Ces manifestations nous mènent peut être à l'impasse, mais j'irais quand même. De la même manière que la politique de Macron, semblable à tant d'autres nous mène à l'impasse, et qu'il ne déviera pas de son cap. Le rapport de force ne se terminera que la défaite de l'un des deux camps. Si c'est le mien, tant pis. J'aurais le sentiment de ne pas voir trahis mes idéaux et mes proches.
Le combat dans les urnes est fondamentalement vicié par l'argent et tout ce qui en découle (temps de parole dans les médias, traitement des programmes et des candidat.e.s...).
Pour ce qui est de la démocratie, j'aimerais bien savoir de laquelle nous parlons. On nous a expliqué qu'il fallait la sauver, et que pour cela il fallait bien voter (entendre Macron).
https://www.acrimed.org/Lire-Au-nom-de- ... ez-bien-dePuis après on nous a dit qu'un vote Macron au second tour était un vote légitimant son programme. Tu n'imagines pas à quel point aujourd'hui je suis soulagé de ne pas avoir mis de bulletin dans l'enveloppe en mai 2017. J'aurais eu beaucoup de mal à me le pardonner.
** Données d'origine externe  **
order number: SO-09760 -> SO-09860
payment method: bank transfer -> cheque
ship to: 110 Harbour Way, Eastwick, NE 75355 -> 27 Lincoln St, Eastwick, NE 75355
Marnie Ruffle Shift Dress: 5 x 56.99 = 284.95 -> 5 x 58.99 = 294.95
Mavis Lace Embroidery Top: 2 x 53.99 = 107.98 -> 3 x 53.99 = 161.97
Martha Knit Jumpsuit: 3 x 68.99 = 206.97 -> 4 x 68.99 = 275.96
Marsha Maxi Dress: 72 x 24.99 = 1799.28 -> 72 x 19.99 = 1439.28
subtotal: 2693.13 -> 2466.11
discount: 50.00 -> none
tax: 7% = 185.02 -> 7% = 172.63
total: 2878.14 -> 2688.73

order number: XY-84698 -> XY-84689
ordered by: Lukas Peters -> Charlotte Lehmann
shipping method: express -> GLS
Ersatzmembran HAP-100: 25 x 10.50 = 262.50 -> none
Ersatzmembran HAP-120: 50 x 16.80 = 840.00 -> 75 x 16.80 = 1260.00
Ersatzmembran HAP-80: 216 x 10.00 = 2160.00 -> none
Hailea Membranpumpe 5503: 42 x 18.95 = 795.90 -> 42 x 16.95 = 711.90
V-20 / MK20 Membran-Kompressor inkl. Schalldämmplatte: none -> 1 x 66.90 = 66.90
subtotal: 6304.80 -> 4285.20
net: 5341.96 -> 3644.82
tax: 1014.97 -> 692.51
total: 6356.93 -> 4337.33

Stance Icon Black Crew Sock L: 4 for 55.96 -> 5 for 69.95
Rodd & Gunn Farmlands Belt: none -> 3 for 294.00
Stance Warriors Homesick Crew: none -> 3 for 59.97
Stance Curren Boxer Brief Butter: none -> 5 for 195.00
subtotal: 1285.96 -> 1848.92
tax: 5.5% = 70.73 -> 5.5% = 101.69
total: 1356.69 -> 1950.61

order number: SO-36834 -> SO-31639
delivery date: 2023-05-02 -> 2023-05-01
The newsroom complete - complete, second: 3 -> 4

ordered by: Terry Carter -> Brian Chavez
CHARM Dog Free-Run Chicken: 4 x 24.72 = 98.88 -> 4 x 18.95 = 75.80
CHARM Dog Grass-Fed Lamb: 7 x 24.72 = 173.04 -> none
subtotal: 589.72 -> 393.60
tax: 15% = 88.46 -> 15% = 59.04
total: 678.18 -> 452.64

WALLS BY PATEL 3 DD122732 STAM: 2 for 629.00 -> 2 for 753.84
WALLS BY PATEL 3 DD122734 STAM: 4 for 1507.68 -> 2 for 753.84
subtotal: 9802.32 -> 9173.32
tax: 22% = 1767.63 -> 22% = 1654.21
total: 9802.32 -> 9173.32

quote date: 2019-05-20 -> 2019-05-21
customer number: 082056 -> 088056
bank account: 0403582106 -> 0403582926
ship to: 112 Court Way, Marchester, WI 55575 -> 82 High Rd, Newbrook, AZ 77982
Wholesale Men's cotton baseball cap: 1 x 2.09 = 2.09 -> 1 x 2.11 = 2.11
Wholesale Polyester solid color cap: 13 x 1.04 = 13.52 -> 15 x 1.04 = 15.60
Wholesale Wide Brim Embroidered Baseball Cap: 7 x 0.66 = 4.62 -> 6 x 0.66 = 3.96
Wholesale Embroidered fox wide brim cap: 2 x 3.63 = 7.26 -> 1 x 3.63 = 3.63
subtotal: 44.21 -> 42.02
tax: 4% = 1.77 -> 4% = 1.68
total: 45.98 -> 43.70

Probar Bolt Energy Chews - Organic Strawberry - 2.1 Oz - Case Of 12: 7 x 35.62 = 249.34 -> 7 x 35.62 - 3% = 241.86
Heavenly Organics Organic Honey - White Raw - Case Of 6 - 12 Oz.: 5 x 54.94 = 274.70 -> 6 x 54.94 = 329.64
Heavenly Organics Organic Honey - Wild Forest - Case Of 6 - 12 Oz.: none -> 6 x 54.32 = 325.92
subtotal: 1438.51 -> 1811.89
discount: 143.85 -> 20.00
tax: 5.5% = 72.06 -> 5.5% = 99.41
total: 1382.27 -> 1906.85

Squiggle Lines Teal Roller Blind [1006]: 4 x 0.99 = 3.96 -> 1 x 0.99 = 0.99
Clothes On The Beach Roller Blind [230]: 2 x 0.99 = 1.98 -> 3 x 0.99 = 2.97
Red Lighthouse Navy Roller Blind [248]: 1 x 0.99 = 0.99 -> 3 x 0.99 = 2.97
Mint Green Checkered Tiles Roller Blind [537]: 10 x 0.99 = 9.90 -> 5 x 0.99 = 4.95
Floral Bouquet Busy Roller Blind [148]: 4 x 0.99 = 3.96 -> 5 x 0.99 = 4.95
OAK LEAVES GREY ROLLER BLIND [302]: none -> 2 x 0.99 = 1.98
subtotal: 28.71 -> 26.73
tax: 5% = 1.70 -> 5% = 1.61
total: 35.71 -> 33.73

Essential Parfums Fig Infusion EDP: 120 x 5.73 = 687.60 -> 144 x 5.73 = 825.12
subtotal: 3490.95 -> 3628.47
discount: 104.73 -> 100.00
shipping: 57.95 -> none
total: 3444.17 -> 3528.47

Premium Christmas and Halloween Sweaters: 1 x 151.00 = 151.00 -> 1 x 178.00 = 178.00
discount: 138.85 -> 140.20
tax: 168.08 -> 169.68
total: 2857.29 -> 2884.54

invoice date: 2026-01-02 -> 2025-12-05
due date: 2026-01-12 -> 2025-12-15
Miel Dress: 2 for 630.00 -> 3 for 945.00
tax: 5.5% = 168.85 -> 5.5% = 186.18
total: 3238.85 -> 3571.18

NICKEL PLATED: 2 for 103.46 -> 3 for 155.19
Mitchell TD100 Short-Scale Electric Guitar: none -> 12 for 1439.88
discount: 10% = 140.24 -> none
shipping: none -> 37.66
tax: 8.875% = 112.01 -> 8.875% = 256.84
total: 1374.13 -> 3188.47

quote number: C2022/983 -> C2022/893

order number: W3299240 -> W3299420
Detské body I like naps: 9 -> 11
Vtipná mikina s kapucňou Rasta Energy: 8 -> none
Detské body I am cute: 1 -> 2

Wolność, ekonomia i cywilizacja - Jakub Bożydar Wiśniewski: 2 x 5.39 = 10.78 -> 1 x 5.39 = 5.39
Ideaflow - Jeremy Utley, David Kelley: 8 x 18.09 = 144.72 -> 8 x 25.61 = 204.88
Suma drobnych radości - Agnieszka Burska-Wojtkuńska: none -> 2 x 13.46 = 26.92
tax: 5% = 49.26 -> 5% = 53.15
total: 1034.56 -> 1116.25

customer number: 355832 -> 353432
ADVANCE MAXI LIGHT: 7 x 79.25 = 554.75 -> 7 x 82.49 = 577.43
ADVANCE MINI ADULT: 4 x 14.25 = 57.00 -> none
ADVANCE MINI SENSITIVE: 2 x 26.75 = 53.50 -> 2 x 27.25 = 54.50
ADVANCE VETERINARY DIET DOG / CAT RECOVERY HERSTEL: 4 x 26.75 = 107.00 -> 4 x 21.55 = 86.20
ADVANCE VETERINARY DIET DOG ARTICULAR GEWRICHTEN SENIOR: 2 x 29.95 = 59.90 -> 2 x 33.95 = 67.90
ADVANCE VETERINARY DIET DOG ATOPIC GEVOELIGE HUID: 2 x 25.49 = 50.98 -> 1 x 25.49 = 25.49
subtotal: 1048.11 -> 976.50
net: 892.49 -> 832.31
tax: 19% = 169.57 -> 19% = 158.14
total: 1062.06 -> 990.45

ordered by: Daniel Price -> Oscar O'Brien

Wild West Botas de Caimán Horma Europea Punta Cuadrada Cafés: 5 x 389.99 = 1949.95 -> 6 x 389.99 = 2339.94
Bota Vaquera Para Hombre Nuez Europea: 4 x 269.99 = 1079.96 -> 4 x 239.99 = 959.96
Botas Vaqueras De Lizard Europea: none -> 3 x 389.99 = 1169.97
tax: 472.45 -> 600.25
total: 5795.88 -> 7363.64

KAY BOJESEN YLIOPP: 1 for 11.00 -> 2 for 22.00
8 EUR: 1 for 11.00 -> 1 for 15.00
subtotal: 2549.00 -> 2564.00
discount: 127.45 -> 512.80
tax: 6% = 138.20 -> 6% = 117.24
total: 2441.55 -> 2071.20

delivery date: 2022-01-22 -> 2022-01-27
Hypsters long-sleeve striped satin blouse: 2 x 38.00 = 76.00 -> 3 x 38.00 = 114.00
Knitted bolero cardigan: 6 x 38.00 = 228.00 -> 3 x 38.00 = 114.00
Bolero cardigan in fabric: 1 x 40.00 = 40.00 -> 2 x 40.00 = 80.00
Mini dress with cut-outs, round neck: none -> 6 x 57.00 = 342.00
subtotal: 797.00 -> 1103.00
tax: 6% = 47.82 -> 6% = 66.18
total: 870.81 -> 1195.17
Un autre collègue n'a pas eu cette lucidité, il s'en veut terriblement, et fait contrition en manifestant chaque semaine avec moi.
Le président est structurellement minoritaire, tant au niveau des suffrages, qu'au niveau sociologique.
Vous êtes plusieurs à penser qu'une majorité de français.e.s en a marre des gilets jaunes. Peut être avez-vous raison. Mais vous vous trompez si elle donne dans le même temps son adoubement au prophète Macron, envoyé par le Dieu marché sur terre pour faire régner la liberté d'entreprendre et de s'enrichir.
Je pense au contraire que le pays vit une situation où la lutte des classes est plus que jamais visible, et qu'à la différence de ces trois dernières décennies, c'est un peu plus difficile pour les bourgeois.e.s de l'emporter, car une conscience de classe est en train de renaître à travers ce mouvement, chez celles et ceux du bas de l'échelle sociale.
Je n'ai pas de preuves, d'études ou que sais-je pour étayer cela, juste une intuition.
Le pays n'a jamais été aussi fracturé qu'aujourd'hui àmha. La politique de classe macronienne, dans le prolongement de celle de ses prédécesseurs, le mépris social ouvertement affiché en plus, ont aidé à cela.
Même les appels surfaits à l'union nationale après la victoire à la CDM, après l'attentat de Strasbourg, ou encore après l'incendie de Notre Dame ne parviennent pas à réduire cette béance sociale qui redonne vie aux lutteu.r.se.s du bas de l'échelle sociale.
Les annonces de jeudi et les ballons d'essai lancés de ci de là (augmentation de l'âge de départ à la retraite, suppression des 35h, retrait des jours fériés, sans même parler de la casse du statut du fonctionnaire et de la mise au silence des enseignant.e.s...) par les gouvernant.e.s ont et vont aider à approfondir ce développement de la conscience pour soi.
Nous sommes encore loin du compte, les plus précaires, les plus dominé.e.s ne sont pas encore dans les cortèges, ni même dans les soutiens à distance.
Mais je ne désespère pas. Ce qui se construit aujourd'hui sera utile demain.
N'oublions pas non plus que malgré la plus importante répression policière depuis 68, malgré le retour des voltigeurs, malgré des tirs de LBD par milliers, malgré des milliers de blessé.e.s, d'arrêté.e.s et bientôt de condamné.e.s, malgré dix mort.e.s (dont une imputable aux forces de l'ordre -> accident); malgré la restriction (ou tentative) de nos libertés fondamentales (loi anti-casseur), il reste malgré tout 30 000 personnes (chiffres de la pravda préfectorale) qui chaque samedi continuent.
Le mois de mai risque d'être décisif.
Au mouvement syndical de ne pas passer une nouvelle fois à côté.